Jordan looks like any other girl except there is something about her presence that is a little off. She stands in a room full of dolls. There are moments when she talks to herself, giving herself affirmations and the energy to just push forward. She tells the audience her story of survival even though she doesn't see herself as a survivor. It is difficult for most people to understand the challenges of someone who has been through what Jordan has been through, as a woman who has survived an abduction. The situation was mentally and physically crippling. Jordan shares with us the coping mechanisms taught by her therapist that have gotten her where she is today. Speaking in front of group of strangers, hoping that something that she says will make a difference in their lives as well as bring balance and sanity back to hers. However, Jordan is not the only person present. The more she gets into her story the more she can't handle the pressure of sharing with the audience the things that she endured while in captivity.

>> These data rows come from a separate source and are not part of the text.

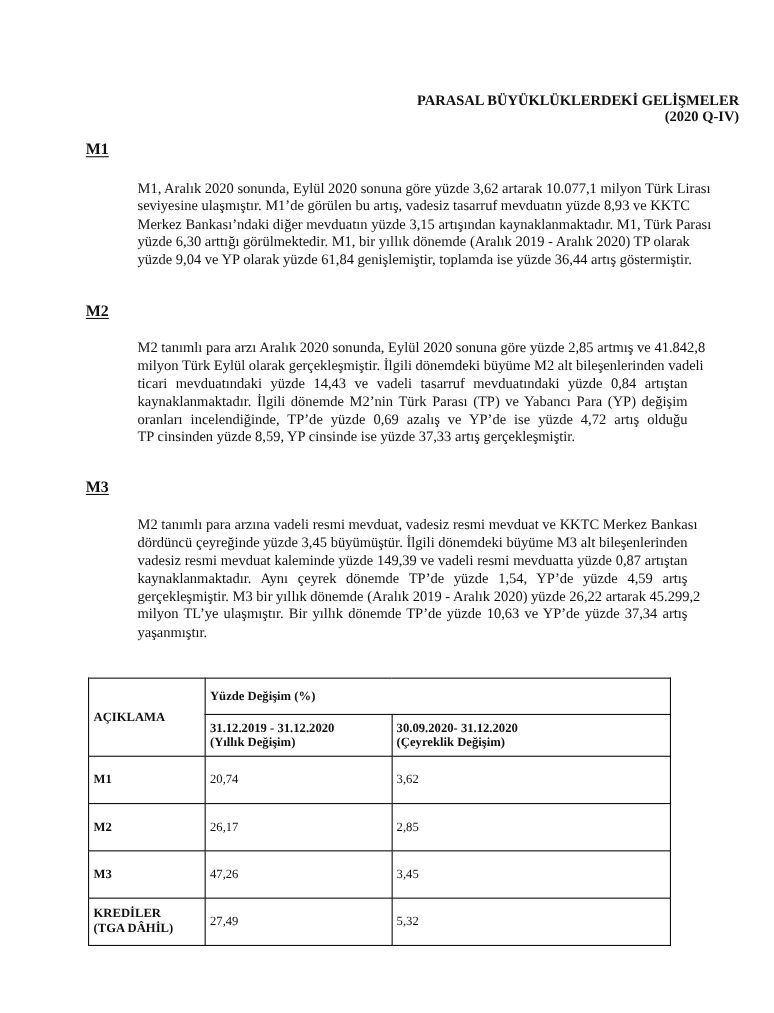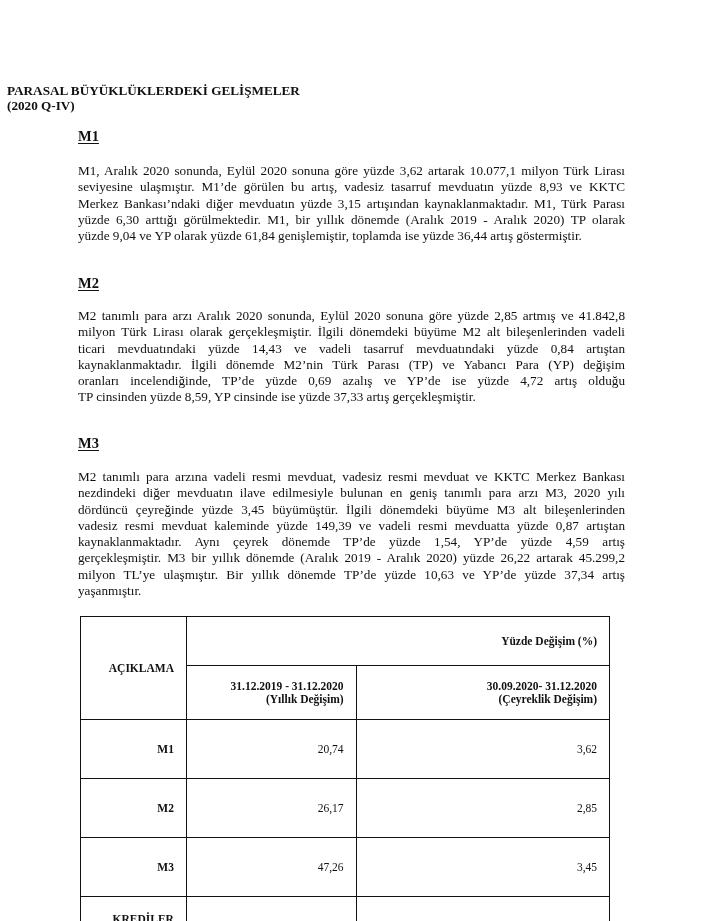--- a/index.html
+++ b/index.html
@@ -22,9 +22,9 @@
     }
     .title {
       position: absolute;
-      left: 7px; width: 672px;
+      left: 0; width: 672px;
       top: 83px;
-      text-align: left;
+      text-align: right;
       font-weight: bold;
       font-size: 13.2px;
       line-height: 15px;

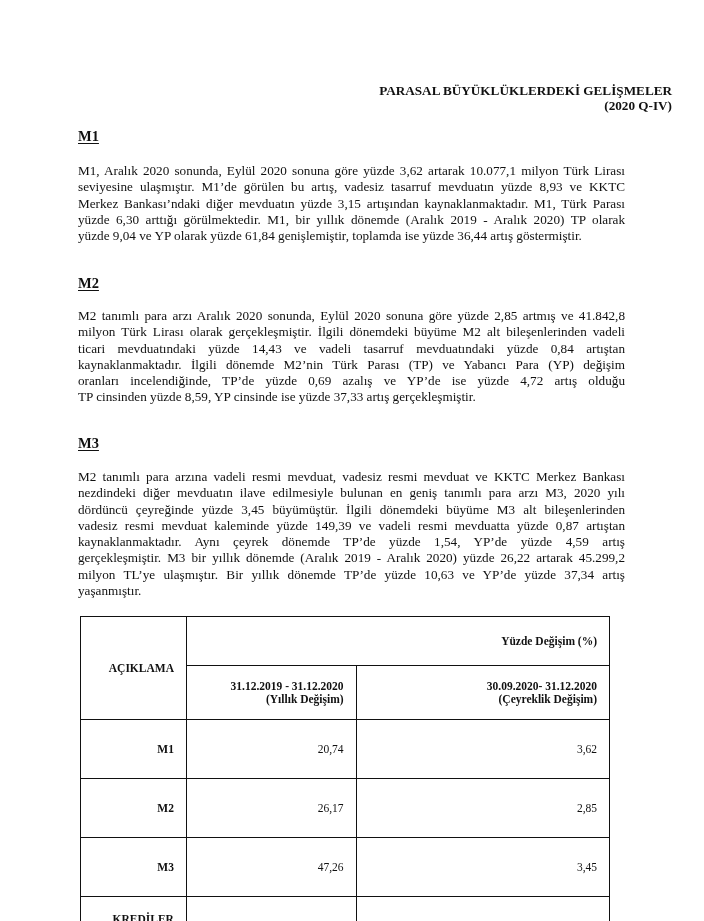--- a/index.html
+++ b/index.html
@@ -51,6 +51,7 @@
       text-align: justify;
       text-align-last: justify;
       white-space: nowrap;
+      margin-left: 47px;
     }
     .para .ln.last {
       text-align-last: left;

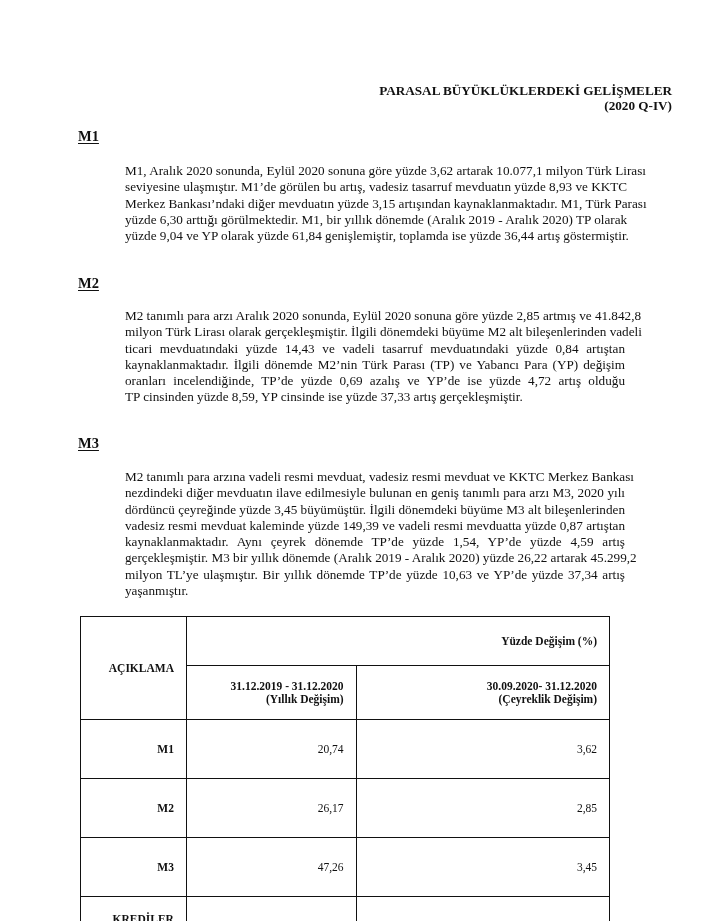--- a/index.html
+++ b/index.html
@@ -106,7 +106,7 @@
   <div class="section-heading" style="top:275px;">M2</div>
   <div class="para" style="top:308px;">
     <span class="ln">M2 tanımlı para arzı Aralık 2020 sonunda, Eylül 2020 sonuna göre yüzde 2,85 artmış ve 41.842,8</span>
-    <span class="ln">milyon Türk Lirası olarak gerçekleşmiştir. İlgili dönemdeki büyüme M2 alt bileşenlerinden vadeli</span>
+    <span class="ln">milyon Türk Eylül olarak gerçekleşmiştir. İlgili dönemdeki büyüme M2 alt bileşenlerinden vadeli</span>
     <span class="ln">ticari mevduatındaki yüzde 14,43 ve vadeli tasarruf mevduatındaki yüzde 0,84 artıştan</span>
     <span class="ln">kaynaklanmaktadır. İlgili dönemde M2’nin Türk Parası (TP) ve Yabancı Para (YP) değişim</span>
     <span class="ln">oranları incelendiğinde, TP’de yüzde 0,69 azalış ve YP’de ise yüzde 4,72 artış olduğu</span>

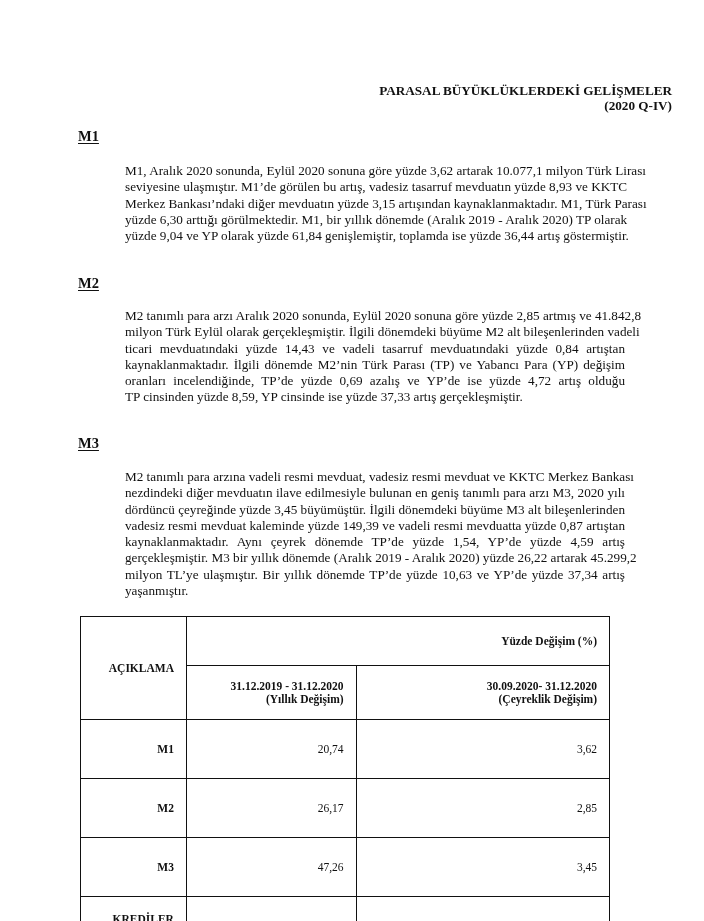--- a/index.html
+++ b/index.html
@@ -116,7 +116,6 @@
   <div class="section-heading" style="top:435px;">M3</div>
   <div class="para" style="top:469px;">
     <span class="ln">M2 tanımlı para arzına vadeli resmi mevduat, vadesiz resmi mevduat ve KKTC Merkez Bankası</span>
-    <span class="ln">nezdindeki diğer mevduatın ilave edilmesiyle bulunan en geniş tanımlı para arzı M3, 2020 yılı</span>
     <span class="ln">dördüncü çeyreğinde yüzde 3,45 büyümüştür. İlgili dönemdeki büyüme M3 alt bileşenlerinden</span>
     <span class="ln">vadesiz resmi mevduat kaleminde yüzde 149,39 ve vadeli resmi mevduatta yüzde 0,87 artıştan</span>
     <span class="ln">kaynaklanmaktadır. Aynı çeyrek dönemde TP’de yüzde 1,54, YP’de yüzde 4,59 artış</span>

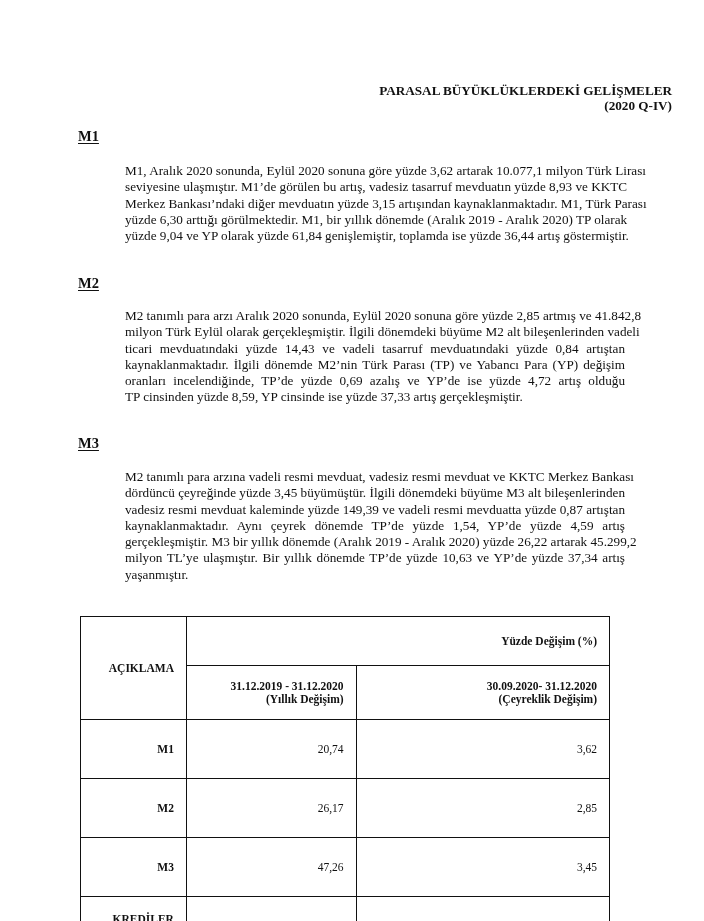--- a/index.html
+++ b/index.html
@@ -68,9 +68,9 @@
     }
     table.summary td, table.summary th {
       border: 1.3px solid #111;
-      text-align: right;
+      text-align: left;
       vertical-align: middle;
-      padding: 12px;
+      padding: 4px;
     }
     table.summary th {
       font-weight: bold;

To balance that strain Jordan created other personalities to assist her in carrying the weight of the life she was forced to live. Some of these people are nice, some of them are funny and some of them you're just trying to be helpful. The one thing that we learn from Jordan’s story is the amount of physical and mental pain that one can endure before finally saying enough is enough. A beautiful story of struggle told through the eyes and a woman who is truly a survivor. Through her and her massive collection of dolls that give her the voice to tell the story we learn what it really means to come out and fight your way back to balance on the other side of tragedy.

Through Dolls

  • Hello, first I want to thank all of you for coming. I mean, I want to thank you for listening to me speak today about what my therapist says makes me a survivor. (Smiles) I have never looked at myself as a survivor but rather as a fighter and as a good person. Because you should all know that sometimes good people do bad things…or bad things happen to good people…or both I guess. (Nervous. Under her breath) I hope they see me as a good person. I hope they see me as a good person. (Looking up at the audience, embarrassed) Sorry, sometimes I have to talk to myself. Remind myself of things. Build myself up to keep going with the little, and the big things in life. It's called a coping mechanism. Most people see me, and they think that I am normal, (Laughs) that's not to say that I'm not normal but it's just to say that to look at me you would never know how difficult it is for me to (fear building) stand here in front of you and not want to run or cry or even in my earlier days bang my head into a wall. (Awkward moment) Quite literally. (She moves her hair back to show a scar) Seventeen stiches…hell of a wall. (Beat) So, I have ways to cope and now I take deep breaths and I count and as you can see, I'm a collector. (She turns and references the wall behind her, it is massive) A collector of the most beautiful things in the world that had the power to save my life. (She picks up one of the dolls and looks at it with fascination.) Dolls.